» **WHAT YOU HAVE TO DO**
Exclude the pictures. Transcribe, exactly as written, the lines from the one with "subtotal: 2885.47 -> 9978.60" through the end of the entries below.

» **THE INPUT**

_ _ _

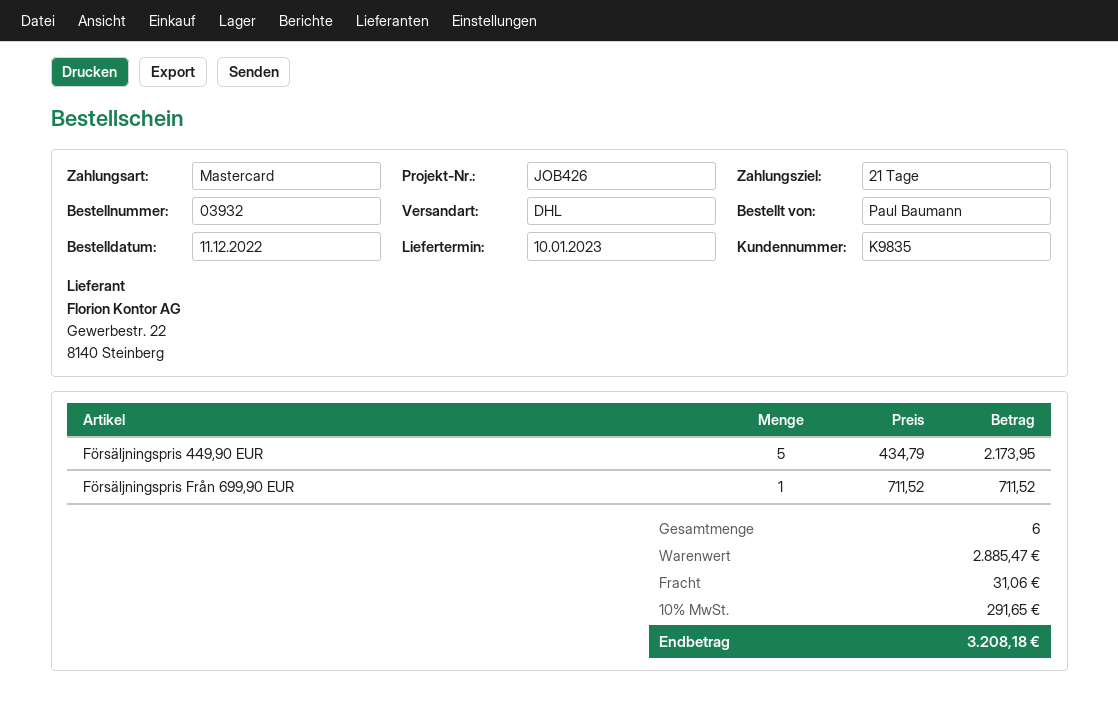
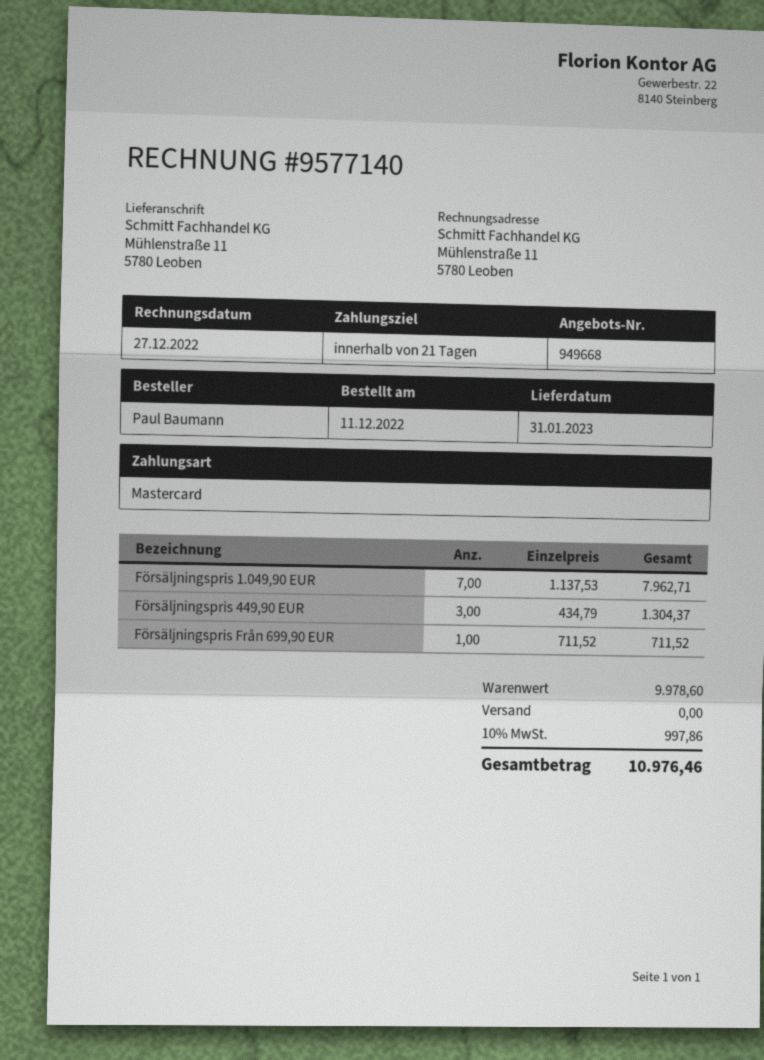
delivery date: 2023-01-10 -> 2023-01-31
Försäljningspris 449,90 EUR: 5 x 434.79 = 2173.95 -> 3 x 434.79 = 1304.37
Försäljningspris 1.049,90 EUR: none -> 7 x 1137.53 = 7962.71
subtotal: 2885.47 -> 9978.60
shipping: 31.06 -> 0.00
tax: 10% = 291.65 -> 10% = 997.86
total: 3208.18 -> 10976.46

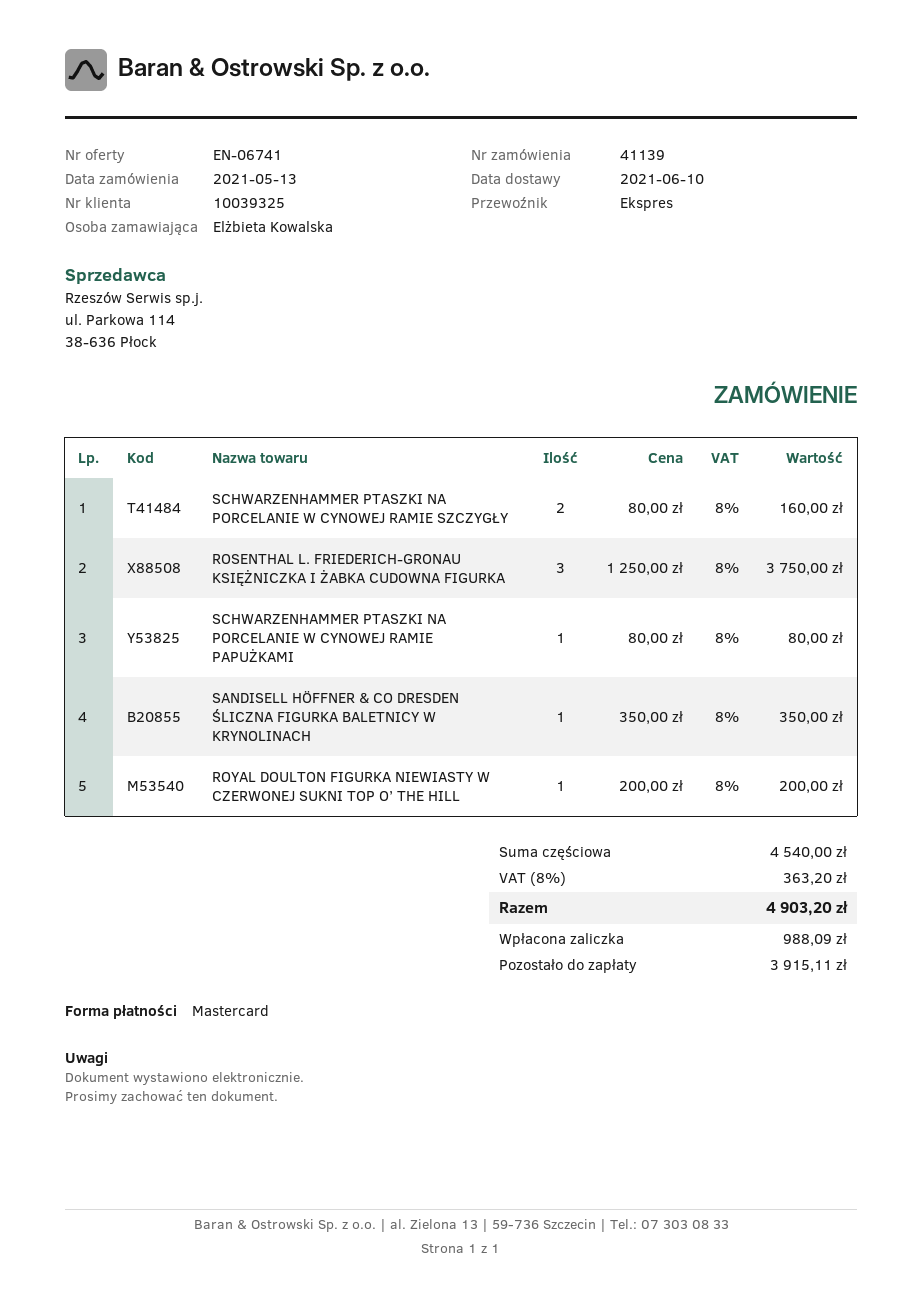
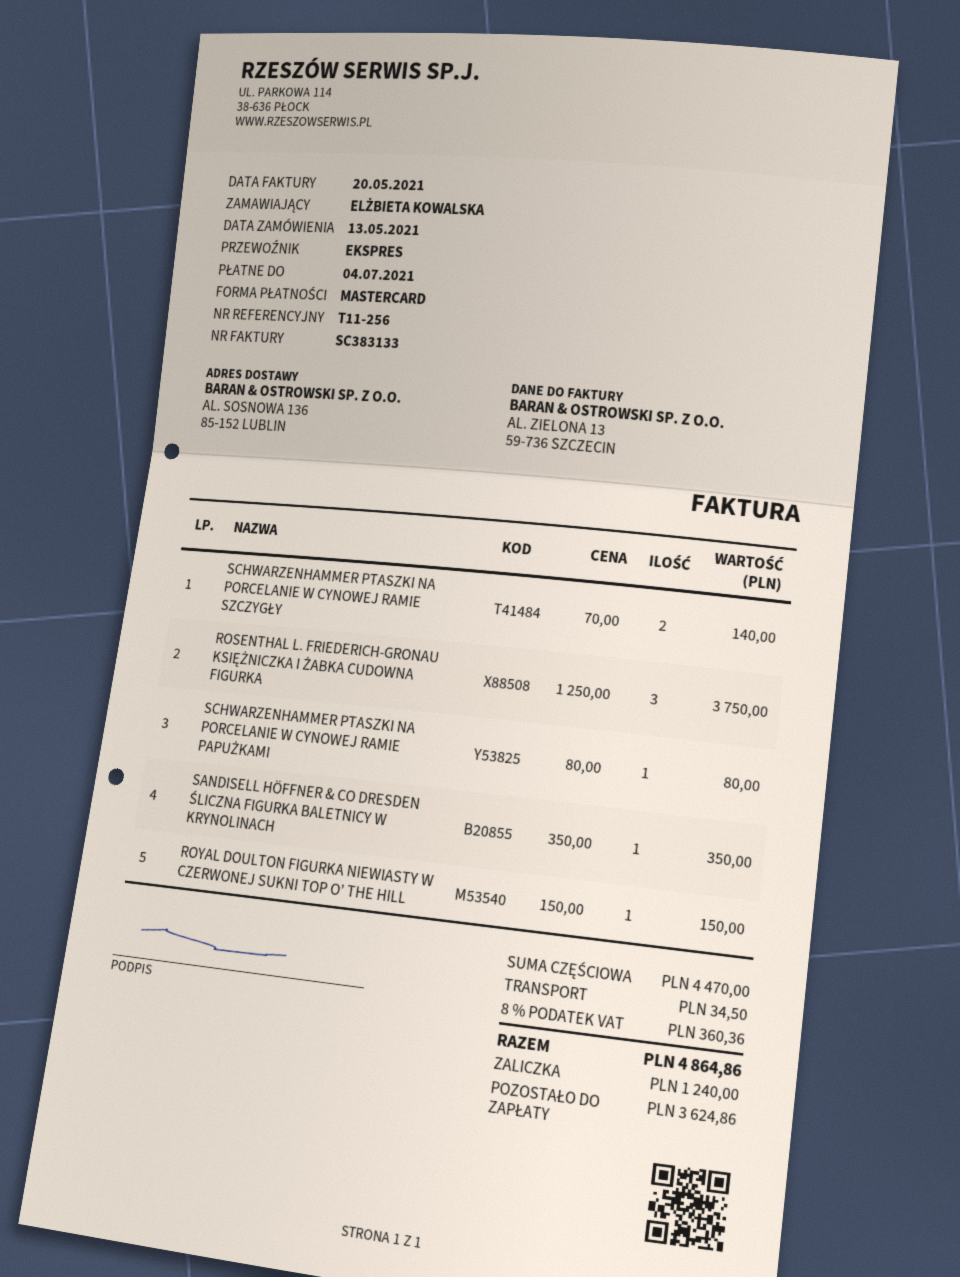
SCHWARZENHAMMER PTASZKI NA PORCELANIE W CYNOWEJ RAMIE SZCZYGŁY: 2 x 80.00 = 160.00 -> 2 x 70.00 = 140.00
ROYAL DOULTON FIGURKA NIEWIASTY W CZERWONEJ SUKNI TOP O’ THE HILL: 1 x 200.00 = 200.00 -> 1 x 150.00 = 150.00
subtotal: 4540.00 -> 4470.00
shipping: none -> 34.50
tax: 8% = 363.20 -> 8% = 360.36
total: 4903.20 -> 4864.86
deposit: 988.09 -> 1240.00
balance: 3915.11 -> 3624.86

_ _ _

» **WRITTEN REPLY**
subtotal: 2885.47 -> 9978.60
shipping: 31.06 -> 0.00
tax: 10% = 291.65 -> 10% = 997.86
total: 3208.18 -> 10976.46

SCHWARZENHAMMER PTASZKI NA PORCELANIE W CYNOWEJ RAMIE SZCZYGŁY: 2 x 80.00 = 160.00 -> 2 x 70.00 = 140.00
ROYAL DOULTON FIGURKA NIEWIASTY W CZERWONEJ SUKNI TOP O’ THE HILL: 1 x 200.00 = 200.00 -> 1 x 150.00 = 150.00
subtotal: 4540.00 -> 4470.00
shipping: none -> 34.50
tax: 8% = 363.20 -> 8% = 360.36
total: 4903.20 -> 4864.86
deposit: 988.09 -> 1240.00
balance: 3915.11 -> 3624.86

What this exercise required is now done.